I have a data frame as follows:
planets type diameter rotation rings
Mercury Terrestrial planet 0.382 58.64 FALSE
Venus Terrestrial planet 0.949 -243.02 FALSE
Earth Terrestrial planet 1.000 1.00 FALSE
Mars Terrestrial planet 0.532 1.03 FALSE
Jupiter Gas giant 11.209 0.41 TRUE
Saturn Gas giant 9.449 0.43 TRUE
Uranus Gas giant 4.007 -0.72 TRUE
Neptune Gas giant 3.883 0.67 TRUE
I wanted to select last 3 rows:
planets_df[nrow(planets_df)-3:nrow(planets_df),]

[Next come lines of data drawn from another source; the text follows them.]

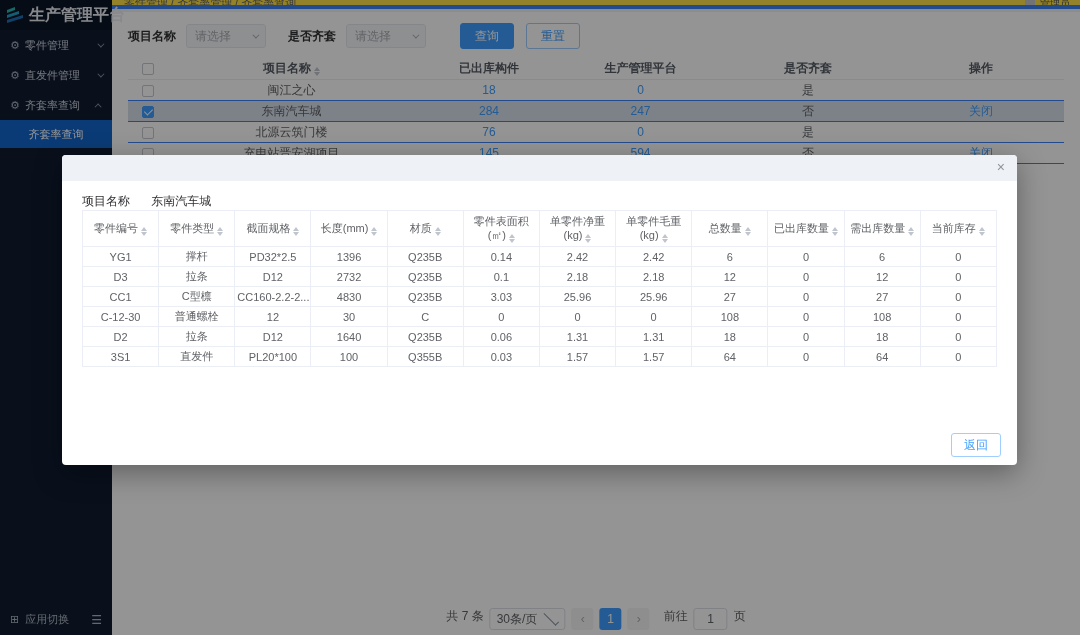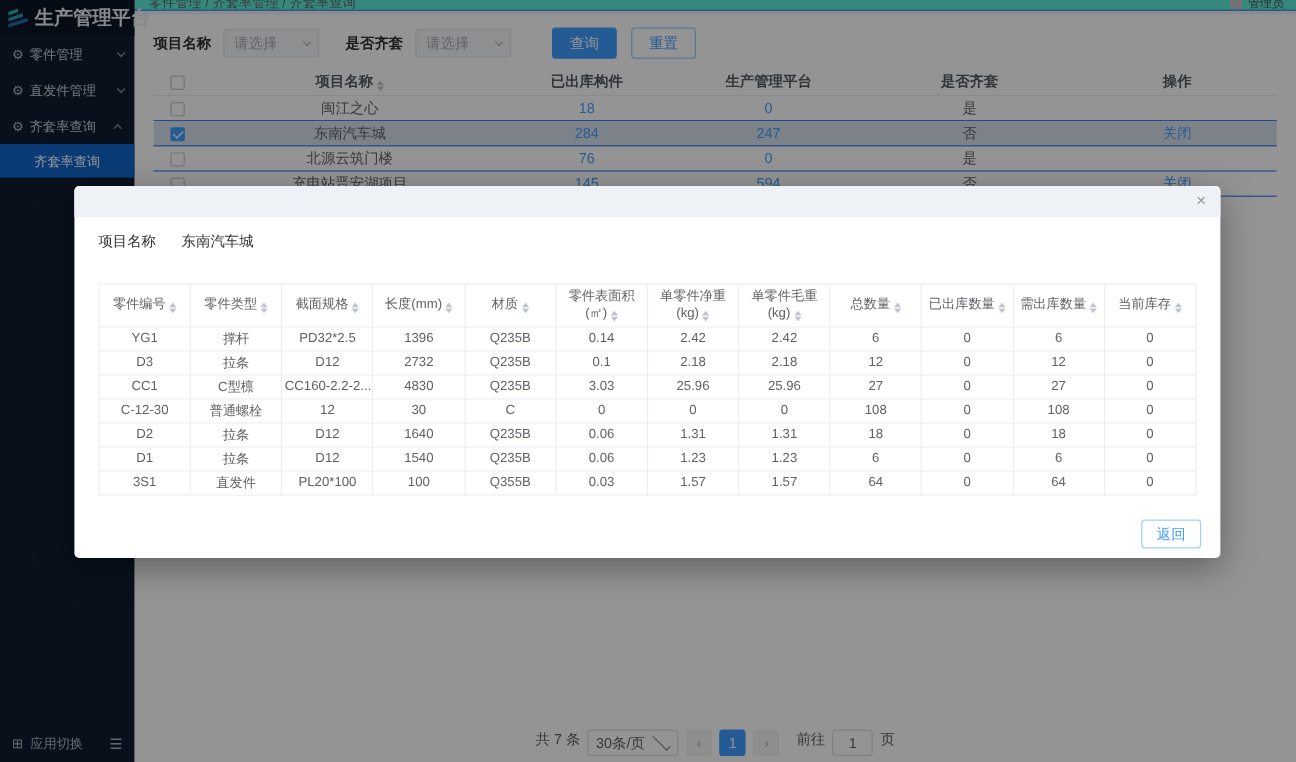--- a/index.html
+++ b/index.html
@@ -26,7 +26,7 @@
 
   
   .main{position:absolute;left:112px;top:0;right:0;bottom:0;background:#f0f2f5}
-  .topbar{height:9px;background:#5eead4;overflow:hidden;position:relative;border-bottom:1px solid #3b82f6}
+  .topbar{height:9px;background:#fde047;overflow:hidden;position:relative;border-bottom:4px solid #3b82f6}
   .crumb{position:absolute;left:12px;top:-5px;font-size:11px;color:#606266;white-space:nowrap}
   .user{position:absolute;right:10px;top:-4px;display:flex;align-items:center;gap:5px}
   .avatar{width:10px;height:10px;background:#c3c7cd;border-radius:2px}

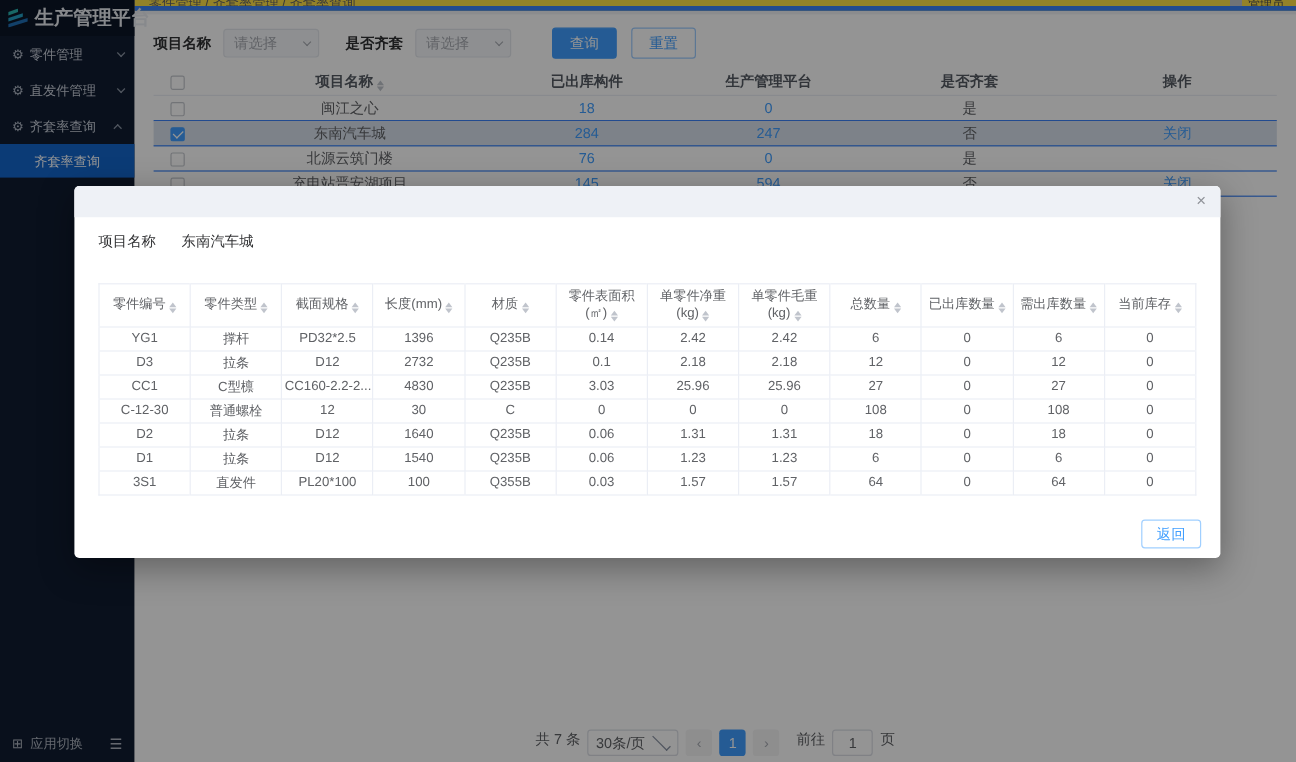--- a/index.html
+++ b/index.html
@@ -73,7 +73,7 @@
   .modal-head{height:26px;background:#eef1f6;border-radius:4px 4px 0 0;position:relative}
   .modal-close{position:absolute;right:12px;top:5px;font-size:14px;color:#909399;cursor:pointer;line-height:1}
   .modal-body{padding:12px 20px 0 20px}
-  .proj-line{font-size:12px;color:#303133;margin-bottom:26px}
+  .proj-line{font-size:12px;color:#303133;margin-bottom:0}
   .proj-line .pl-label{margin-right:18px;color:#303133}
   .mtable{width:100%;border-collapse:collapse;table-layout:fixed;font-size:11px;color:#606266;border:1px solid #ebeef5}
   .mtable th{font-weight:normal;color:#606266;border-right:1px solid #ebeef5;border-bottom:1px solid #ebeef5;padding:3px 2px;height:34px;text-align:center;line-height:1.3;background:#fff}

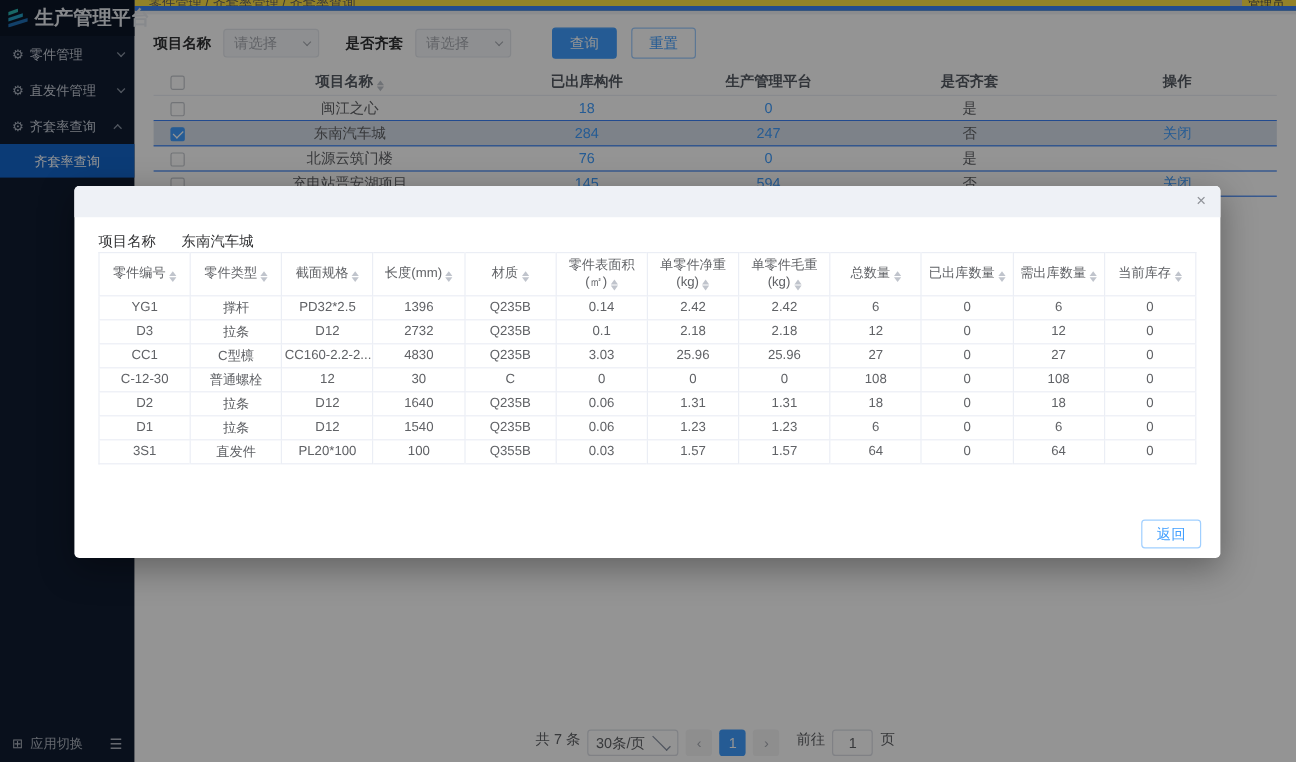--- a/index.html
+++ b/index.html
@@ -348,20 +348,6 @@
               <td>0</td>
             </tr>
             <tr>
-              <td>D1</td>
-              <td>拉条</td>
-              <td>D12</td>
-              <td>1540</td>
-              <td>Q235B</td>
-              <td>0.06</td>
-              <td>1.23</td>
-              <td>1.23</td>
-              <td>6</td>
-              <td>0</td>
-              <td>6</td>
-              <td>0</td>
-            </tr>
-            <tr>
               <td>3S1</td>
               <td>直发件</td>
               <td>PL20*100</td>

However, I've got something I didn't expect:
planets type diameter rotation rings
Jupiter Gas giant 11.209 0.41 TRUE
Mars Terrestrial planet 0.532 1.03 FALSE
Earth Terrestrial planet 1.000 1.00 FALSE
Venus Terrestrial planet 0.949 -243.02 FALSE
Mercury Terrestrial planet 0.382 58.64 FALSE
With trial and error method, I've learned that
> (nrow(planets_df)-3):nrow(planets_df)
[1] 5 6 7 8
and
> nrow(planets_df)-3:nrow(planets_df)
[1] 5 4 3 2 1 0
How does exactly R evaluate :
statement (with reference to brackets)?
The colon operator will take precedence over the arithmetic operations. It is always best to experiment with examples to internalize the logic:
2*2:6-1
What answer should we expect? Some would say 4 5
. The thinking is that it will simplify to 2*2=4
and 6-1=5
, therefore 4:5
.
2*2:6-1
[1] 3 5 7 9 11
This answer will surprise anyone who hasn't considered the order of operations in play. The expression 2*2:6-1
is simplified differently. The sequence 2:6
is carried out first, then the multiplication, and finally the addition. We could write it out as 2 * (2 3 4 5 6)
, which is 4 6 8 10 12
and subtract 1
from that to get 3 5 7 9 11
.
By grouping with parantheses we can control the order of operations as we would do similarly in basic arithmetic to get the answer that we first expected.
(2*2):(6-1)
[1] 4 5
You can apply this reasoning to your example to investigate the seemingly odd behavior of the :
operator.
Now that you know the secret codes, what should we expect from (2*2):6-1
?
The colon :
separates the starting point from the end point of a sequence. It is treated with higher priority than the +
or -
operator.
Therefore,
nrow(planets_df)-3:nrow(planets_df)
is equal to
nrow(planets_df) - (3:nrow(planets_df))
If you want to have the last three entries using this syntax, you need to put the entire expression that defines the start of the sequence into brackets:
planets_df[(nrow(planets_df)-3):nrow(planets_df),]
nrow(planets_df)-3:nrow(planets_df)
is being evaluated as 8 - (3:8) or
(8-3) (8-4) (8-5) (8-6) (8-7) (8-8) = 5 4 3 2 1 0
For future reference if you want the last few rows, use tail(planets_df, 3)